Qui est apte à pratiquer la mila
Réponse
Toute personne est apte à pratiquer la mila, même une femme ou un mineur. Cependant, s'il y a un homme juif adulte qui sait pratiquer la mila, il a priorité sur tous les autres pour accomplir la mila. Certains avis estiment qu'une femme ne doit pas pratiquer la mila, et telle est la coutume. Il convient de rechercher un mohel et un baal berit qui soient les meilleurs et craignant Hachem. Il est aussi recommandé de s'efforcer que le mohel soit un expert et ait la main légère.
Réponse
Un non-juif, même s'il est lui-même circoncis, n'est en aucun cas autorisé à pratiquer la mila.
Réponse
Certains avis estiment que la délégation n'est pas valable pour la mila, et que le père doit donc s'efforcer de circoncire lui-même son fils. D'autres pensent que la délégation est valable aussi pour la mila. C'est également l'avis du Maran du Choulhan Aroukh, qui écrit que le père doit se tenir près du mohel pour lui signifier qu'il agit en tant que son délégué. Toutefois, si le père est un mohel expert, il est préférable qu'il pratique lui-même la mila. Cependant, tout le monde n'a pas la force de caractère nécessaire pour circoncire son propre fils, c'est pourquoi il faut laisser la pratique de la mila au mohel. Même pour la coupe, si le père n'est pas expérimenté, il ne doit pas couper, car sous l'effet de l'émotion il risque de ne pas retirer toute la orla, obligeant à recommencer et causant une souffrance inutile au nourrisson. Il en va de même pour la pria, où il pourrait se tromper ou tarder.
Réponse
Il est permis au père de l'enfant de nommer son propre père, c'est-à-dire le grand-père du bébé, comme délégué pour pratiquer la mila. Bien qu'il soit généralement dit qu'une personne n'a pas l'audace de nommer son père comme délégué, ici la situation est différente, car le grand-père accomplit une mitsva en circoncisant son petit-fils et il est donc plus concerné par cette mitsva qu'une autre personne.
Réponse
Certains estiment que si le père souhaite être sandek, il peut honorer un autre mohel pour circoncire son fils, et cela est considéré comme s'il avait accompli la mitsva de la mila lui-même, car en tant que sandek, il incline son fils, l'attache et maintient ses jambes devant le mohel, aidant ainsi à la circoncision.
Réponse
Si le père de l'enfant ne sait pas pratiquer la mila lui-même, et qu'un mohel expert le guide uniquement pour la coupe, mais que le père du père (le grand-père) exige que son fils ne procède pas ainsi par crainte qu'il ne coupe pas correctement jusqu'au bout du protecteur, ce qui obligerait à recommencer et ferait souffrir inutilement le nourrisson, il convient d'écouter son père dans ce cas.
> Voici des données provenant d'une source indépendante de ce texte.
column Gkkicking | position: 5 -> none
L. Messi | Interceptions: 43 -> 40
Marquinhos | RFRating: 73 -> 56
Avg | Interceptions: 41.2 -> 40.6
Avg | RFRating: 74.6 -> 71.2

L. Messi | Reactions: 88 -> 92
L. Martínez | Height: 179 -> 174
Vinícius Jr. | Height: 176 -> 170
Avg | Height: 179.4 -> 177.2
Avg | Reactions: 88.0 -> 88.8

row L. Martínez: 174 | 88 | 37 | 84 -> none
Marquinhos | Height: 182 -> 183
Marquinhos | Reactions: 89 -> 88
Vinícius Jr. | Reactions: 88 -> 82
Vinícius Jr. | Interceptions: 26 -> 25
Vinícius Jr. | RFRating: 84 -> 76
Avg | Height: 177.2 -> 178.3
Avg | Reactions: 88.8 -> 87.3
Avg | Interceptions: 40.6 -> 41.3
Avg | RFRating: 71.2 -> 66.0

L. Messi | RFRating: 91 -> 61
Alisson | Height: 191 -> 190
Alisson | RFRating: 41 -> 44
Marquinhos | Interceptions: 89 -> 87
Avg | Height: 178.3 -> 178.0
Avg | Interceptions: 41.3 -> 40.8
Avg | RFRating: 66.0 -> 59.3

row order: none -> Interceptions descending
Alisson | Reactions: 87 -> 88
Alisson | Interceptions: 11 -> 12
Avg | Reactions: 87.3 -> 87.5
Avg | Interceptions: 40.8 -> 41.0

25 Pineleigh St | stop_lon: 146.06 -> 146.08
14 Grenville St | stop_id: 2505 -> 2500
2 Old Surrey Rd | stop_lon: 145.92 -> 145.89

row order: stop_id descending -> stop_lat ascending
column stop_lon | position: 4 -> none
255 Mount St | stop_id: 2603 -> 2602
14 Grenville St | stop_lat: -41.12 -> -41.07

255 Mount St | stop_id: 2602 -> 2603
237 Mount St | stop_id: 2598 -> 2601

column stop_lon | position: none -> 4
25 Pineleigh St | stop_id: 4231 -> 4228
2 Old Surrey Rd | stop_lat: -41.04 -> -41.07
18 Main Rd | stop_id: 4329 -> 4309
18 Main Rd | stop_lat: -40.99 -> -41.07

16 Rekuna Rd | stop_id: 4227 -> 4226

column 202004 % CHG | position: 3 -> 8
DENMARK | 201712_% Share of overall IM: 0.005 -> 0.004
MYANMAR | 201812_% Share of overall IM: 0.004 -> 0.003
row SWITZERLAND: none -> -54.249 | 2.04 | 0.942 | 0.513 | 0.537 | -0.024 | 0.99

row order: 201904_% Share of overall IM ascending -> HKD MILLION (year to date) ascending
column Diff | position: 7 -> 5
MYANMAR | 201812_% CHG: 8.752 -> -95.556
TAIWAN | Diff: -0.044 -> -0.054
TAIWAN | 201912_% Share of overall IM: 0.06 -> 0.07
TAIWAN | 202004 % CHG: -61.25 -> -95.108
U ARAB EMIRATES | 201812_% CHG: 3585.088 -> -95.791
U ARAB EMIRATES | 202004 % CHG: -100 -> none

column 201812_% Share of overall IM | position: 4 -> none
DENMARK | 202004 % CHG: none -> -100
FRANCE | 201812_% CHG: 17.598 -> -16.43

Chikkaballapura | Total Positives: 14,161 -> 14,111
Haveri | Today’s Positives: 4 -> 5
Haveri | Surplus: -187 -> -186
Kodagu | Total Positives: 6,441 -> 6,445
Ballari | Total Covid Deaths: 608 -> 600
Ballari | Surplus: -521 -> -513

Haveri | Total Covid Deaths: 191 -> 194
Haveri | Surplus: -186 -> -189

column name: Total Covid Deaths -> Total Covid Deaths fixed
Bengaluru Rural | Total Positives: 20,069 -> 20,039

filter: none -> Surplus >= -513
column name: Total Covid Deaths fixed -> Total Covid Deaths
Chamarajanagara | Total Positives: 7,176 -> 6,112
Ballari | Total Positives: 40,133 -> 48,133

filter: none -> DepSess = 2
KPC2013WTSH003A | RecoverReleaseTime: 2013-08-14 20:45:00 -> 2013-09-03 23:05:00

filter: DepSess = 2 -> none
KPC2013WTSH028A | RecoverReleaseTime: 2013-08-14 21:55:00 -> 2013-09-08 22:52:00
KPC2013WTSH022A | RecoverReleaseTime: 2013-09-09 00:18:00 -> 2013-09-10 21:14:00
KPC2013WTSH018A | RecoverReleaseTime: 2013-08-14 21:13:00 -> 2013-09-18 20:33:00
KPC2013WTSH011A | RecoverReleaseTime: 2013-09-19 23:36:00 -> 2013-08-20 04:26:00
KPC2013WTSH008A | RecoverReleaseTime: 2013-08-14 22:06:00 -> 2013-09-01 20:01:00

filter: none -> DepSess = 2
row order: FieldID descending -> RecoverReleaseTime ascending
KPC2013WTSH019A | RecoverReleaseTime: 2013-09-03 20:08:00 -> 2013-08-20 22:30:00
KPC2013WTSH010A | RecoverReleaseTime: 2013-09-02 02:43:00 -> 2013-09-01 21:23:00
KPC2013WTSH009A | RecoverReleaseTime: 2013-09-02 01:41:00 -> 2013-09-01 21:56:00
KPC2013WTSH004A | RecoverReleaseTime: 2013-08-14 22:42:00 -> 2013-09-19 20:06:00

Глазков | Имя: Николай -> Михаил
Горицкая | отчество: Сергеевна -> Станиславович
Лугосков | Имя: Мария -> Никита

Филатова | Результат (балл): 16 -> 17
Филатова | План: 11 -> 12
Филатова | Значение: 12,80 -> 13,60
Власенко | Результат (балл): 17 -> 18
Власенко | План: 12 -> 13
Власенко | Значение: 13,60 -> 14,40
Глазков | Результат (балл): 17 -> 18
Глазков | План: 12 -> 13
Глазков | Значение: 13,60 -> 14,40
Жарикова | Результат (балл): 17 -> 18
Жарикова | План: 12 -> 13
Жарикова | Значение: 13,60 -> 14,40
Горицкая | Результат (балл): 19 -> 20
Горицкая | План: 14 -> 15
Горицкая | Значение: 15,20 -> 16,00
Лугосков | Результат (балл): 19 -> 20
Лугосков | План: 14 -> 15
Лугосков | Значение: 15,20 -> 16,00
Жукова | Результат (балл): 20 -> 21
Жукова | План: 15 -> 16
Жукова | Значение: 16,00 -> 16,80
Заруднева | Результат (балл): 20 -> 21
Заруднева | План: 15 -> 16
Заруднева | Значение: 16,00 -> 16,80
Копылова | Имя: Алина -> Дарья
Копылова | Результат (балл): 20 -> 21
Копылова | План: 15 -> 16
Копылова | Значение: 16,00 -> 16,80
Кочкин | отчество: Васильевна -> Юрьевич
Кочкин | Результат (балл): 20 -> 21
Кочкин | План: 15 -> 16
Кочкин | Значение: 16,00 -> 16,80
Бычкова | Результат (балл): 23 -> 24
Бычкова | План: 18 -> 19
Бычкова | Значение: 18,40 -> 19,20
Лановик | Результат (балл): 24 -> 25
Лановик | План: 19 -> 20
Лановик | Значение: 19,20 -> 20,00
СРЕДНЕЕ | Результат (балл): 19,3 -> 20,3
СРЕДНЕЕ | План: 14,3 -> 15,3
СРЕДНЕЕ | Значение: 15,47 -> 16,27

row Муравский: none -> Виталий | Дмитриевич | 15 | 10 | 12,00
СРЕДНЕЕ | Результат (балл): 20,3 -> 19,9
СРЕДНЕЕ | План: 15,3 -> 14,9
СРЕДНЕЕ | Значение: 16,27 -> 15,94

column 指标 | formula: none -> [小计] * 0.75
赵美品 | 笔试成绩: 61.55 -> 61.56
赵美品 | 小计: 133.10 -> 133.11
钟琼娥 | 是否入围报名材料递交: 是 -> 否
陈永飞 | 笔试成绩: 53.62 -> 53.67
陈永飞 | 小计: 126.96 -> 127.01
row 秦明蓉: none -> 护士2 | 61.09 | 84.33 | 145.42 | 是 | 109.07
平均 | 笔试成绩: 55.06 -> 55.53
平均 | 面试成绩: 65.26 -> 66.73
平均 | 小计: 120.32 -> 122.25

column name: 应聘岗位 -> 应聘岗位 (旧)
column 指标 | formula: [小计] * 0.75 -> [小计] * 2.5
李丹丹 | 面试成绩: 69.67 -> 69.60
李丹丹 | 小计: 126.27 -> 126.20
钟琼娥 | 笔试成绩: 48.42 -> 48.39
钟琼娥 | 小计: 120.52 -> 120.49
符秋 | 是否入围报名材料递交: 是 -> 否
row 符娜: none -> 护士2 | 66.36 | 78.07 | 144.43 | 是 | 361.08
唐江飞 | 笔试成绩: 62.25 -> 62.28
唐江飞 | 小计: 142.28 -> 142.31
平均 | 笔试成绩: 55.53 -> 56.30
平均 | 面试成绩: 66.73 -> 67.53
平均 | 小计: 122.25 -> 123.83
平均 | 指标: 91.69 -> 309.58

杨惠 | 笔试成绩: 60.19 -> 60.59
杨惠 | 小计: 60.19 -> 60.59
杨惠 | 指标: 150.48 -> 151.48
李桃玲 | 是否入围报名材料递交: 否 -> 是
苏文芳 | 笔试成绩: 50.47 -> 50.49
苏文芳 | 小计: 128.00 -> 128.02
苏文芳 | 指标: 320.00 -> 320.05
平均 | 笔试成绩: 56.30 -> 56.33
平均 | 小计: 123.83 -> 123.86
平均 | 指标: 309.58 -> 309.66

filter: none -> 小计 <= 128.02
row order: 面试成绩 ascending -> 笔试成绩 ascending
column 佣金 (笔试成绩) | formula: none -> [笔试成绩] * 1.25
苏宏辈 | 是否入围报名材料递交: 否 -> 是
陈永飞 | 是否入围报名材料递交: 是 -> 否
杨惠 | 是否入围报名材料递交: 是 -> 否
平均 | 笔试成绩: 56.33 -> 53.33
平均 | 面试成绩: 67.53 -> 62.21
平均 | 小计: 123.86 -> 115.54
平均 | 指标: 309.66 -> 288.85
Il est préférable de nommer le mohel comme délégué pour circoncire l'enfant.
Réponse
Le père du garçon doit se tenir à côté du mohel pendant la mila, car la mila est comparable à un korban, et pour tout korban, les propriétaires doivent se tenir près du korban.
Réponse
Un mohel débutant, même s'il maîtrise la technique de la mila mais n'a jamais pratiqué auparavant, ne doit pas effectuer sa première mila sans la présence d'un mohel expert. Même s'il y a un risque que la mila soit retardée jusqu'à l'arrivée d'un mohel expert, et que la mila ne soit pas faite le huitième jour, malgré tout, celui qui n'a jamais pratiqué la mila ne doit pas la faire seul, car cela présente un risque de danger.
Réponse
Si le père du garçon a promis à un mohel qu'il ferait la mila, puis découvre que ce mohel n'est pas particulièrement compétent ou expert, alors qu'il existe d'autres mohalim plus qualifiés, il lui est permis de revenir sur sa parole et de choisir un autre mohel. Même s'il a juré de prendre ce mohel, il est permis d'annuler son serment devant trois personnes, car s'il avait su que ce mohel n'était pas si expert, il n'aurait pas juré.
Comment pratiquer la mila
Réponse
La manière de pratiquer la mila consiste à couper le orla, c'est-à-dire toute la peau qui recouvre le atra, jusqu'à ce que l'atra soit entièrement découverte. Ensuite, on déchire la membrane fine située sous la peau à l'aide de l'ongle, en la repoussant de chaque côté, jusqu'à ce que la chair de l'atra soit visible. Après cela, on aspire le sang de la mila jusqu'à ce que le sang sorte même des endroits éloignés, afin d'éviter tout risque pour la santé. Tout mohel qui n'aspire pas le sang doit être écarté. Après avoir aspiré, on place sur la plaie un pansement, une compresse ou une poudre médicinale qui arrête le sang.